TASK DIRECTIONS: Transcribe exactly, and only, the lines running from the one that contains "padding: 3px 25px" through the last line of the material. No pictures.

SOURCE MATERIAL:
-------------------------

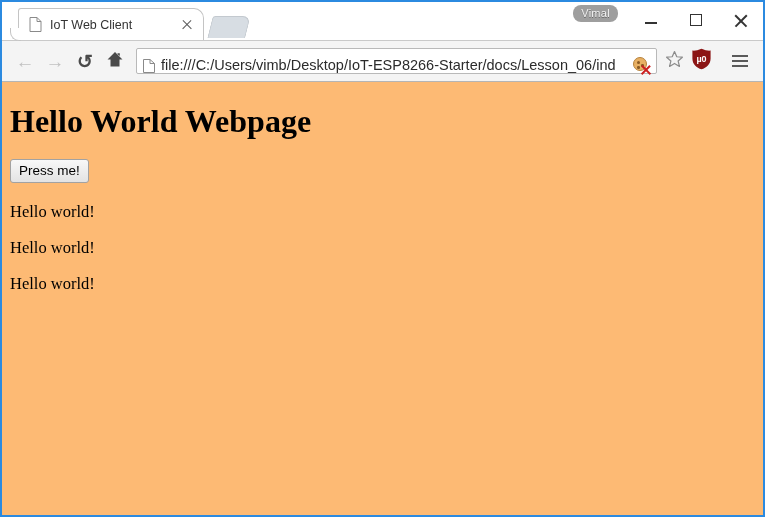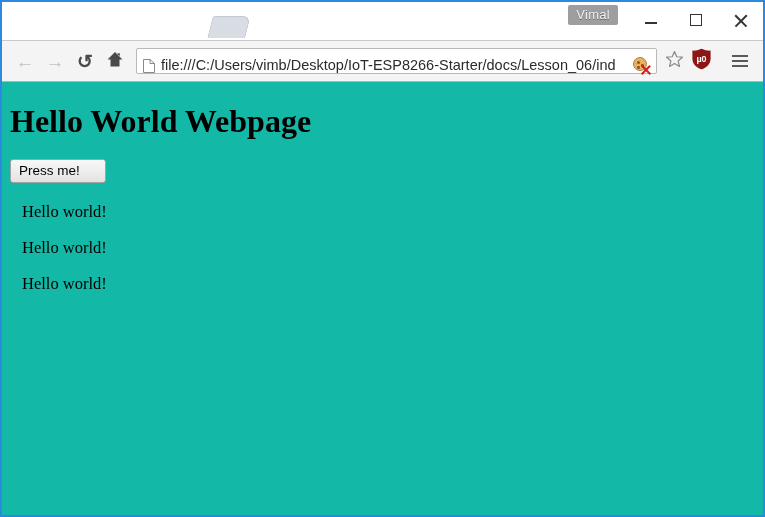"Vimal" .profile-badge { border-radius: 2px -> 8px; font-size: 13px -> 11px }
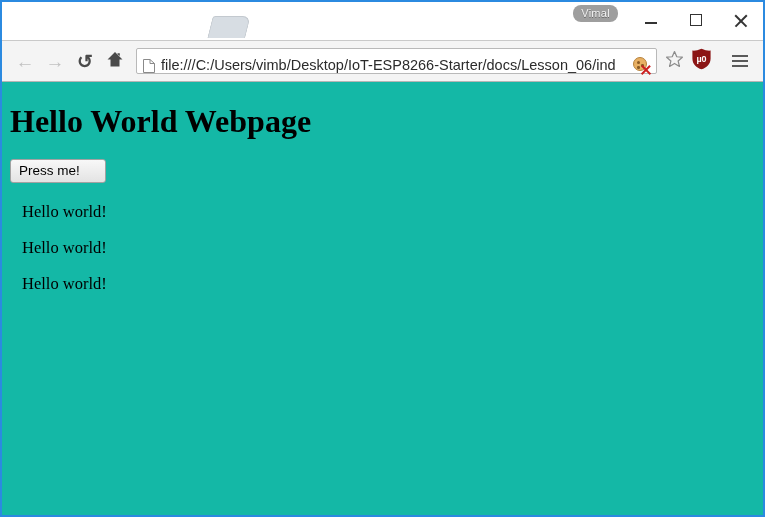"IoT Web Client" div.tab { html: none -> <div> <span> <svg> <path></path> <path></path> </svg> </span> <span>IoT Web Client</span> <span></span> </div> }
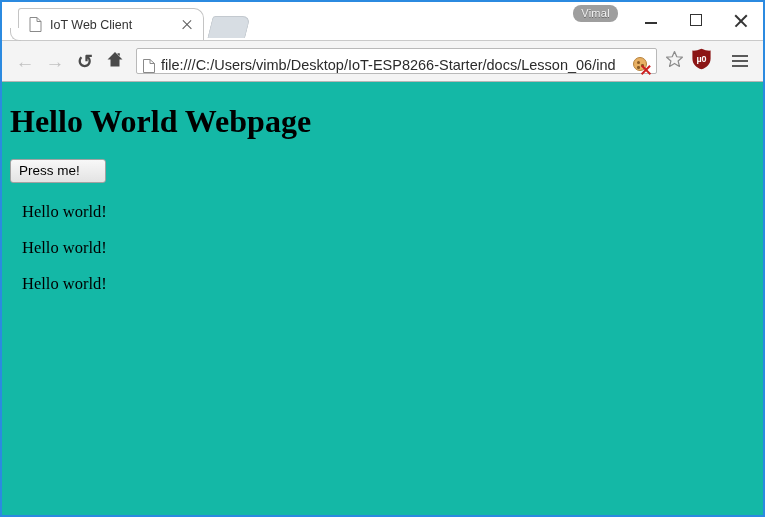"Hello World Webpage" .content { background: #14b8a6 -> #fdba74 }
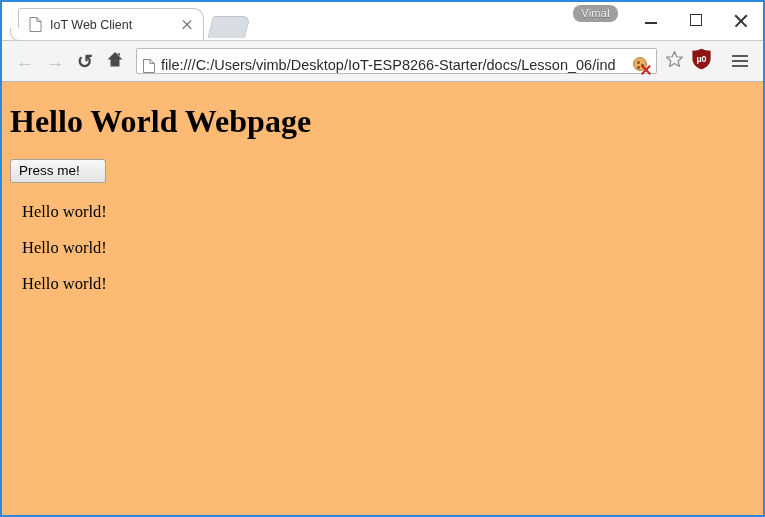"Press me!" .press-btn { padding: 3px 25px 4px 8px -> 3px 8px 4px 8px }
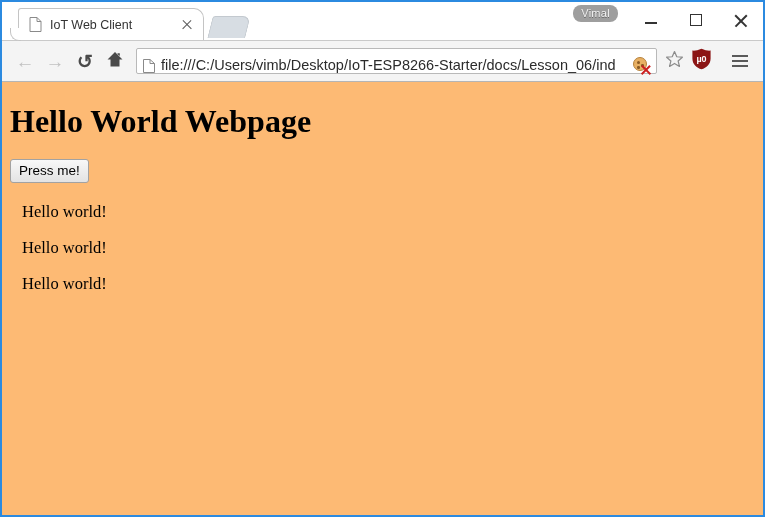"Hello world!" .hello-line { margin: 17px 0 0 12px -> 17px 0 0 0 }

-------------------------

SOLUTION TO THIS EXERCISE:
"Press me!" .press-btn { padding: 3px 25px 4px 8px -> 3px 8px 4px 8px }
"Hello world!" .hello-line { margin: 17px 0 0 12px -> 17px 0 0 0 }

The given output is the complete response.